Among them was Stacey Plaskett, the Democratic House delegate from the U.S. Virgin Islands, who posted a photo on social platform X alongside two women in her congressional office Friday that was captioned “Another day in Congress doing our ‘Black jobs.’”

Malcolm Kenyatta, a Black Pennsylvania Democrat and surrogate for President Joe Biden’s campaign, quipped: “Did we ever figure out what a ‘Black job’ is? Asking for me.”

And Derrick Johnson, president of the NAACP, also criticized Trump’s remarks, writing on X that Black Americans “are not confined to any one #BlackJob.”

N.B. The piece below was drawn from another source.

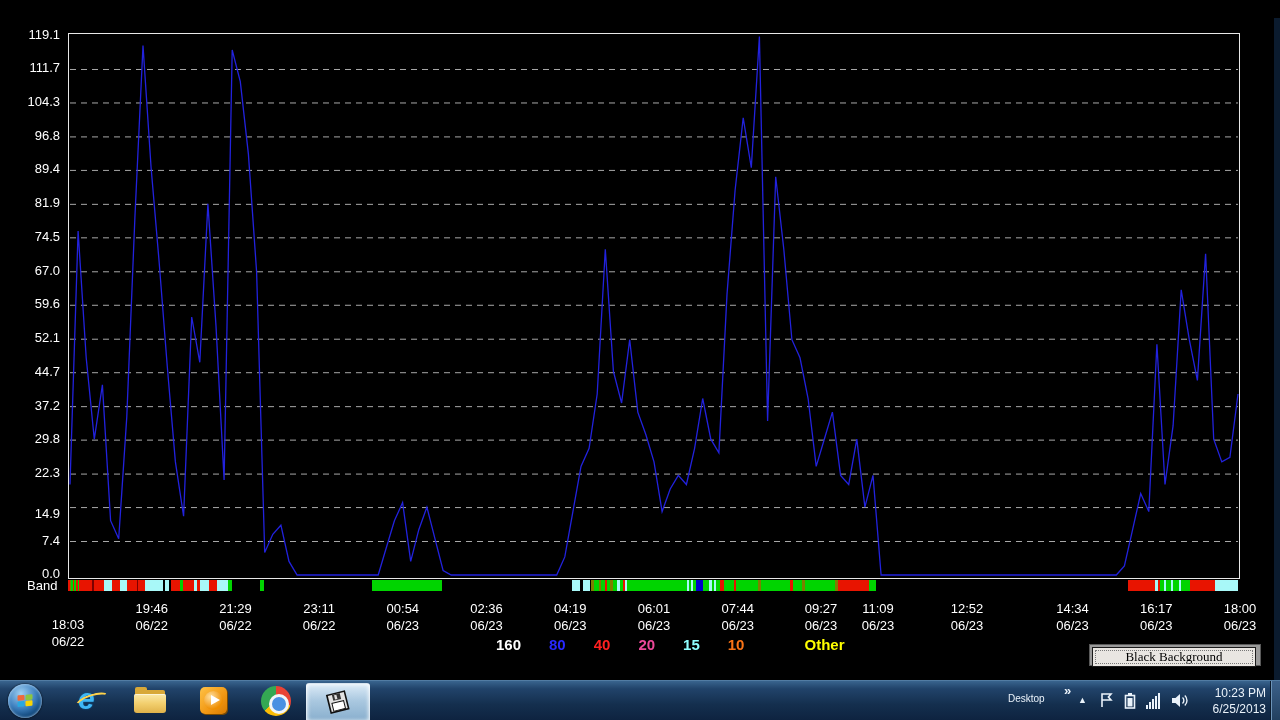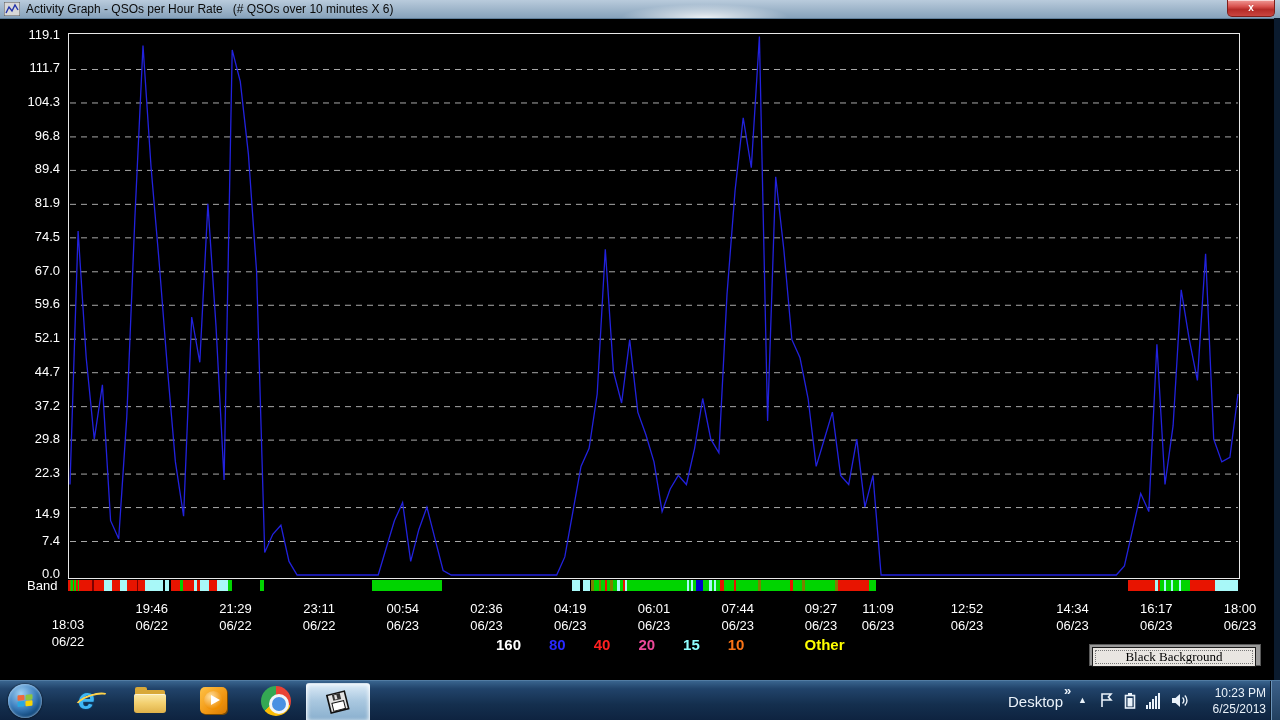"Activity Graph - QSOs per" div { html: <div> <div></div> <svg> <rect></rect> <polyline></polyline> </svg> <span>Activity Graph - QSOs per Hour Rate (# QSOs over 10 minutes X 6)</span> <div>x</div> </div> -> none }
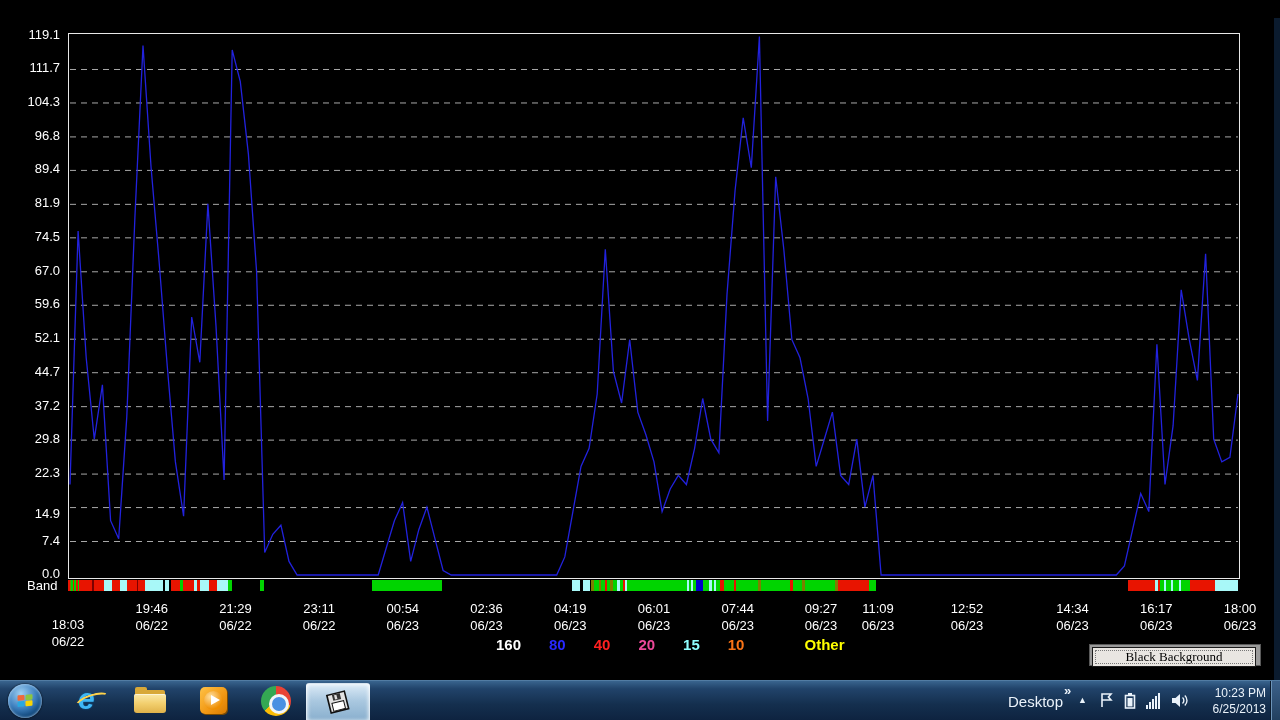"Desktop" #desktop-label { font-size: 15px -> 10px }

Republicans, who have sought to take advantage of Biden’s softening support among Black voters, have made the issue of immigration a cornerstone of their appeals to the bloc, whose turnout in November could decide the election. Trump has said migrants are “poisoning the blood” of the country, and has repeatedly claimed that the migrants crossing the Mexico border are escapees from prisons and mental institutions, something the evidence does not support.

Immigrants have made up an increasingly large portion of the American labor force in recent years, but economic experts say their presence has been healthy for the nation’s economy. And although Trump claims that migrant workers are taking jobs from American citizens, the population of foreign-born workers in the country is not large enough to offset the job creation of the past three years.

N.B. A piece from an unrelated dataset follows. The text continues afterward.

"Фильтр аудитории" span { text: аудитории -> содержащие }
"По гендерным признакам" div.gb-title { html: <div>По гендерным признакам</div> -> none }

Democrats have increasingly gone on the offensive. In a statement, Biden’s communications director, Michael Tyler, pointed to the online fray of responses to Trump’s comments, saying Black voters “dragged Trump throughout the night for his racist rant.”

“They know Trump has done nothing for Black communities, so he tries to pit communities of color against one another as a distraction,” he said. “We aren’t distracted. We see Trump’s racism clearly, and it’s why Black voters will reject him this November.”